Here’s the takeaway:
Original problem: bleed bleed bleed those brakes. However the manual says.
Concurrent problem: Look at the manual! Carefully examine a diagram of how things go together.
Thanks for the support and anecdotes.
lol … good story. I took a night-school auto-repair class years ago, and the instructor would assemble all the parts on the floor in front of the backing plate, then somehow was able to juggle them up onto the backing plate without the whole thing coming apart. I’ve tried that a least a dozen times, never successful. It’s like a magic trick I guess, do it enough times and you develop the required muscle memory. For me all the parts ended up back on the floor.
The e-brake cable is always the most frustrating part for me when replacing rear brake shoes. I discovered the job is easier if I use a tool that is a sort of needle-nose vice grip to retract the cable’s spring and hold it in place. Then I don’t have to fight the spring tension.
As far as getting all the parts back with the correct orientation, my method is to take a photo before removing anything, and to only do one side at a time. Then I always have the other side as a reference. I can assure you that you aren’t the first person to misconfigure a drum-brakes set-up.
You have a repair manual for the vehicle, right? Like a Haynes or Chilton’s? If not, suggest your next purchase should be a repair manual. The Haynes and Chilton’s aren’t as good as the manufacturer’s shop manual, they have to provide less details given they cover more model years, but the diyer is still much better off with one that without. It’s a fool’s errand to attempt diy’er car repair without access to the basic info in the repair manual.
The last drum brakes I did was about 1995 on my park ave. Front disc rear drums. There was no access hole anymore for adjustment. You had to measure the distance. Far more confusing than .discs and before cell pictures. I broke my tool and have never had to do them again.

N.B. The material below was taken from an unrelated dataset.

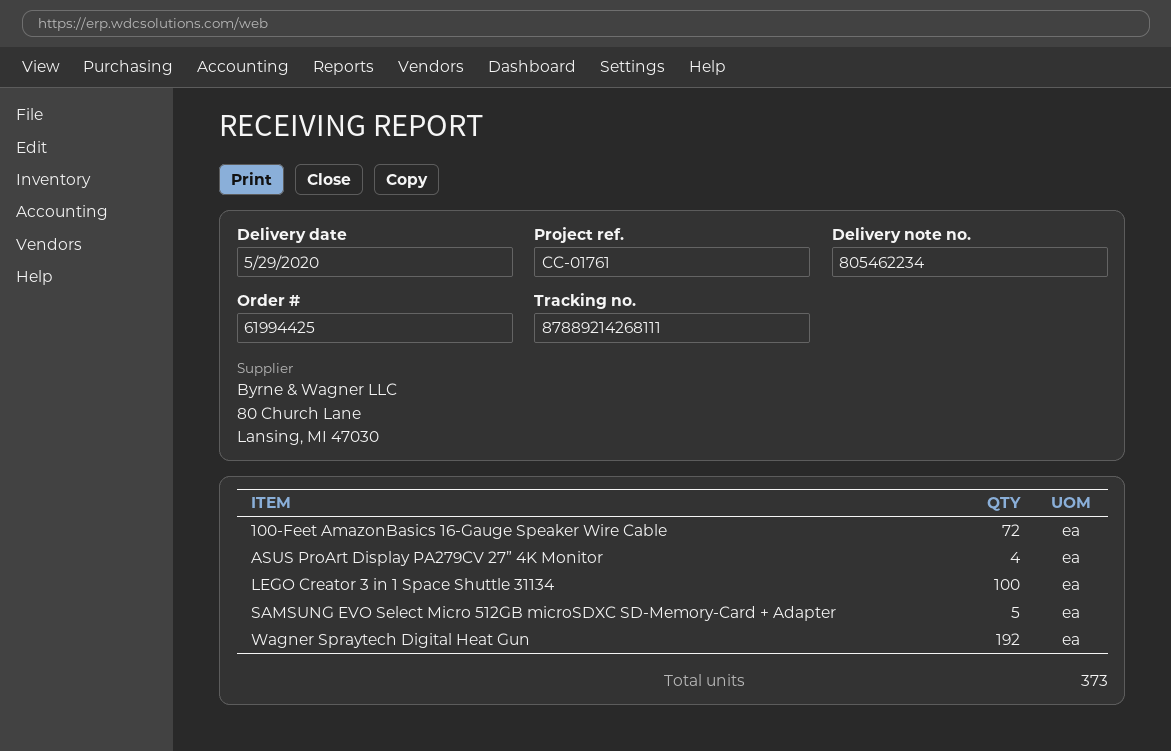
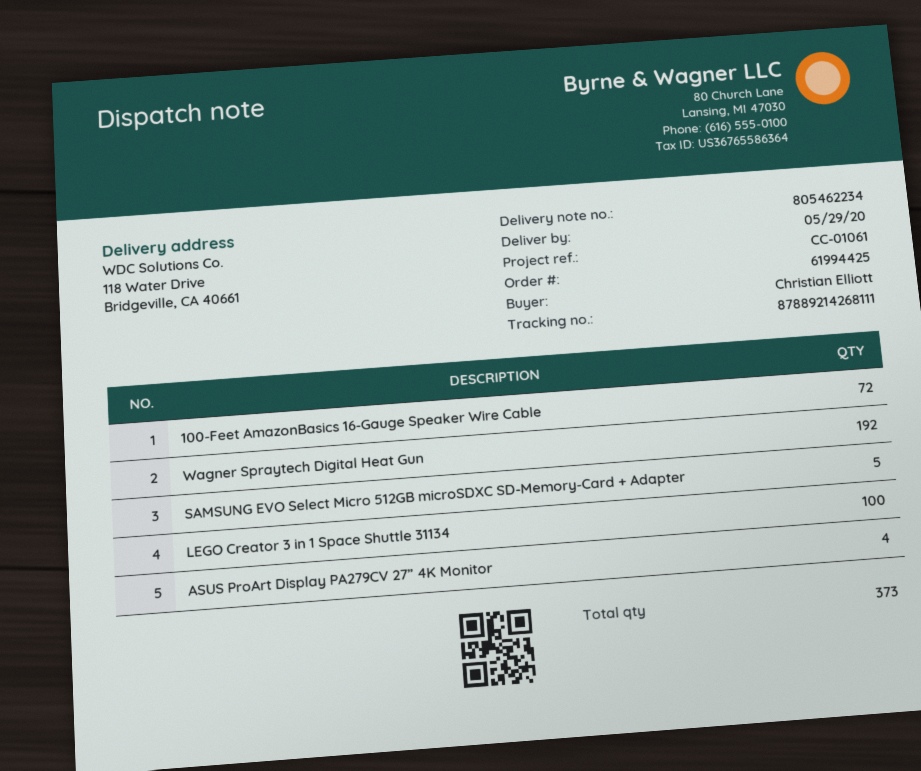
reference: CC-01761 -> CC-01061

Use one side of the tool to measure inside diameter of the brake drum, and adjust the shoes so they contact the other side of the tool.
Tester
My Corolla’s rear (drum) brake adjustment access hole has a very awkward arrangement. The access hole behind the backing plate. Nearly impossible to adjust in the driveway (no lift in other words) without craning your neck to the point of injury. If there’s too much play I discovered it is easier to just remove the drum, make a guess on the adjustment by turning the little wheel, and put the drum back on. If the drum goes on easily, pull it back off and readjust. Eventually the drum will just barely have the clearance to go back on. Done.

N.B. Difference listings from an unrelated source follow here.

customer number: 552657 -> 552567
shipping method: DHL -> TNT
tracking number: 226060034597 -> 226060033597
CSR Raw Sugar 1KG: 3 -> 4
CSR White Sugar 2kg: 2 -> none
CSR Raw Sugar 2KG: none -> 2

Sometimes removing the drum can prove difficult if it hasn’t been done in a long time. But Toyota provided a threaded hole that allows you to thread in a bolt and easily push the drum off.
Yup that’s the brake tool. Nice if you have one.
Working on my sway bar links now that just came. Should be easy easy. I planned on replacing them anyway but they were so rusted I had to cut them off. Supposed to be a flat spot on the back to hold them while you crank on the nut, but the originals were round. New ones take a wrench. My sympathy for anyone having to work with all this rust.
I do the same thing. Rarely look back at the pictures, but they’re nice to have just in case.
Let me guess - you installed ebay chinese garbage parts, didn’t you? You are lucky they lasted 4 years, and now you likely are back to square one.
I am not blaming or making fun of you - stealers charge unreasonable money for OEM parts so many of us - especially with older cars - can’t justify paying obscene extortion amounts. I quit honda 18 years ago after it had screwed me, and since then I am a 100% Toyota man so I found an OEM dealer in Dubai that sells parts 2-3 times cheaper than our very own mafia, and shipping is actually faster than from some alabama. See if you can find something like that for honda…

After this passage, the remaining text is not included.